I was involved with a girl a couple of years older than me who I met at my first workplace. She was a sort of amateur occultist, Tarot, tea leaves and so on and offered to teach me how to use an ouija board.

She had me totally enthralled (the occult stuff really had little to do with my fascination, to be honest!), so I agreed. We mucked about with it for a while, but I came away feeling a bit neutral about the whole deal.

Maybe a week later, she phoned me up out of the blue and said she'd been experimenting with the board again.

"Oh yeah," I said. "What happened?"

"I spoke to your grandfather."

This made me feel less certain of myself. My grandfather had died a couple of years before and I still lived with my grandmother in their house.

"What did he say?" I asked.

"He said he is going to send you a message at exactly seven this evening."

I hung up, a little surprised by the conversation but not expecting anything to happen and put the whole thing out of my mind.

That evening, my grandmother and I were watching TV and eating from trays, when we heard a loud thump from upstairs.

My grandmother looked at me. "Did you hear that?" she asked.

"Yes," I replied and looked at the clock on the video recorder. It was precisely 7pm.

I was maybe 18 at the time and I admit my stomach clenched as I rose to my feet and gathered what bravado I could. I think I picked up a walking stick from the hallway as a potential weapon (or this might just be my imagination adding colour two decades later).

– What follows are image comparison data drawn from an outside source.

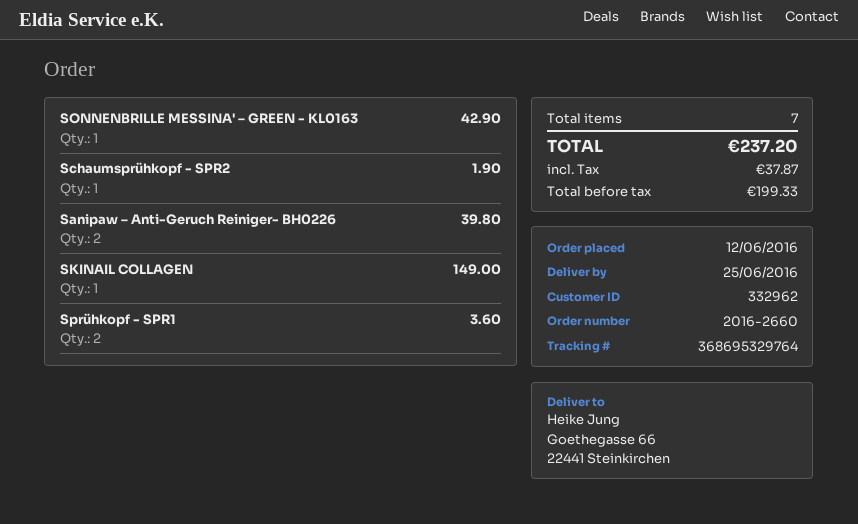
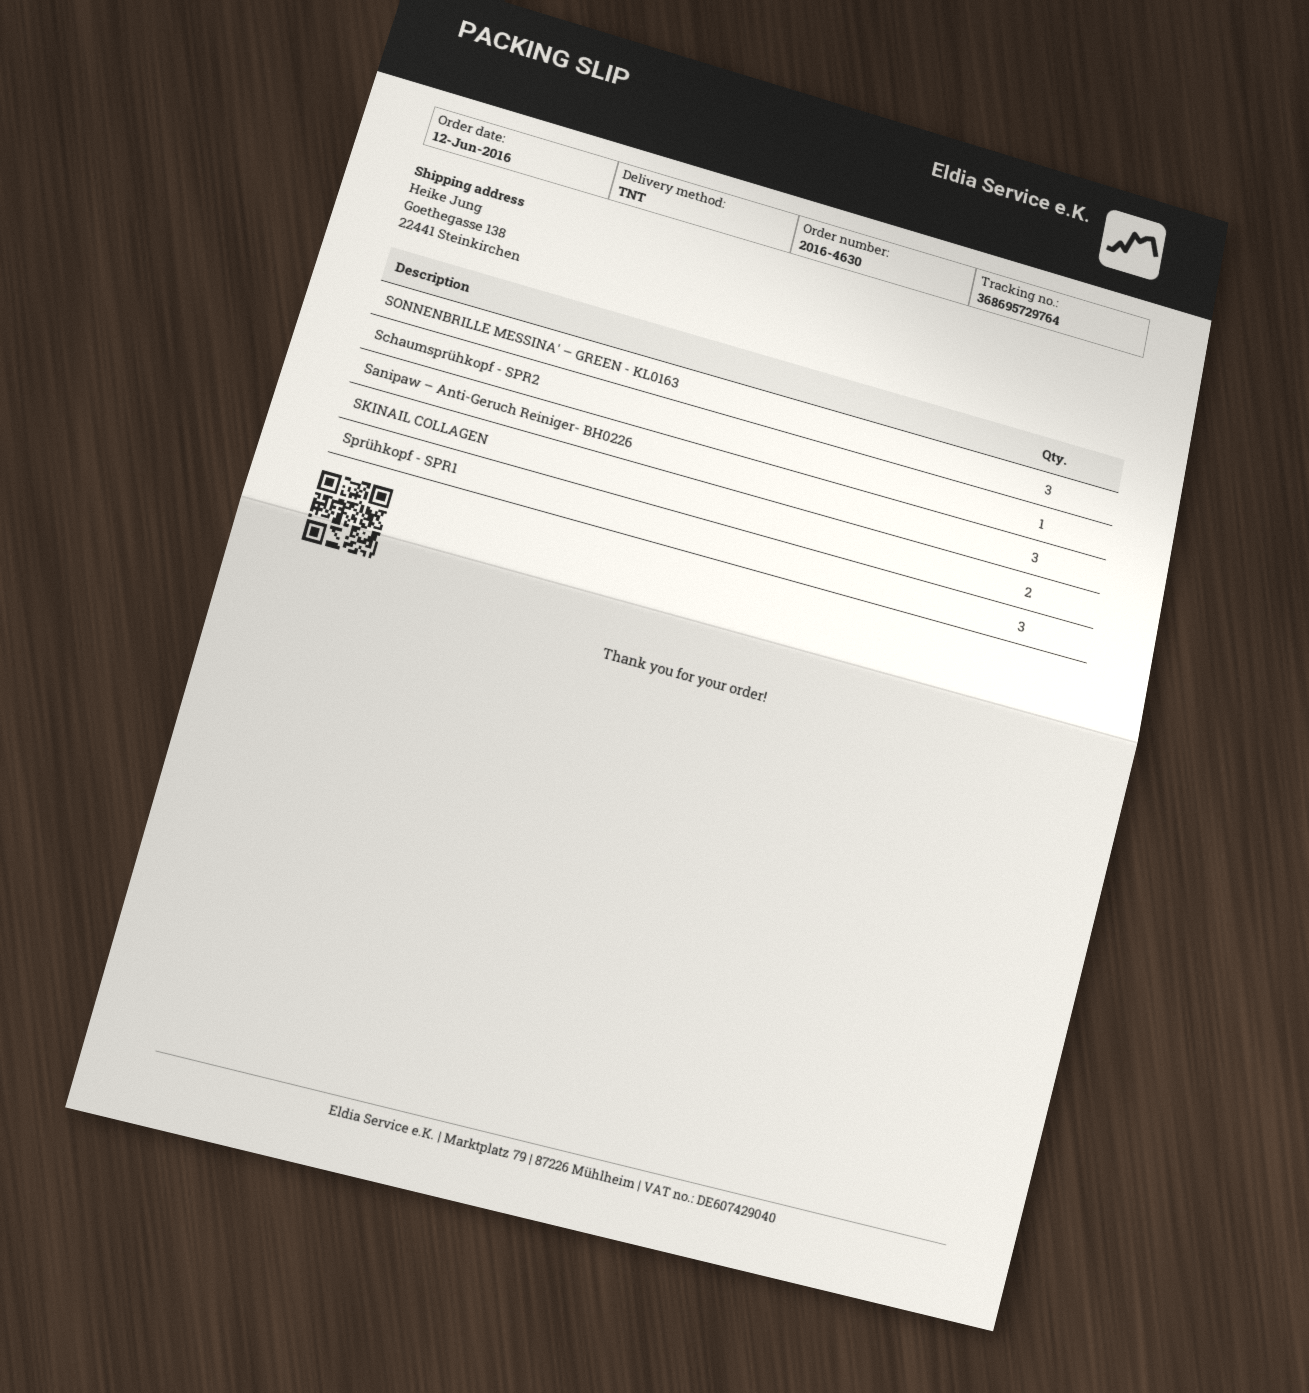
order number: 2016-2660 -> 2016-4630
tracking number: 368695329764 -> 368695729764
ship to: Goethegasse 66, 22441 Steinkirchen -> Goethegasse 138, 22441 Steinkirchen
SONNENBRILLE MESSINA' – GREEN - KL0163: 1 -> 3
Sanipaw – Anti-Geruch Reiniger- BH0226: 2 -> 3
SKINAIL COLLAGEN: 1 -> 2
Sprühkopf - SPR1: 2 -> 3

I crept upstairs and found a painting lying on the carpet. Then I swept the other rooms and found nothing out of order. I picked up the large framed canvas and carried it back downstairs to show my grandmother.

"This painting fell off the wall," I explained.

"Your grandfather painted that in France," she told me.

We checked the hook and the wire, but nothing was amiss. I hung it back up and said nothing to my grandmother about the ouija board.

But I chose to interpret my grandfather's message as: "Don't mess with what you don't understand."

As a post-script, I'd love to say that there was something odd about the painting, something that led me on a Da Vinci Code-esque adventure to find a hidden family fortune. But no. It was a vague, almost sketch-like watercolour of some distant mountains.

On second thought, those peaks could have been the tail of the Loch Ness Monster. Or maybe he painted over a Van Gogh for want of a clean canvas.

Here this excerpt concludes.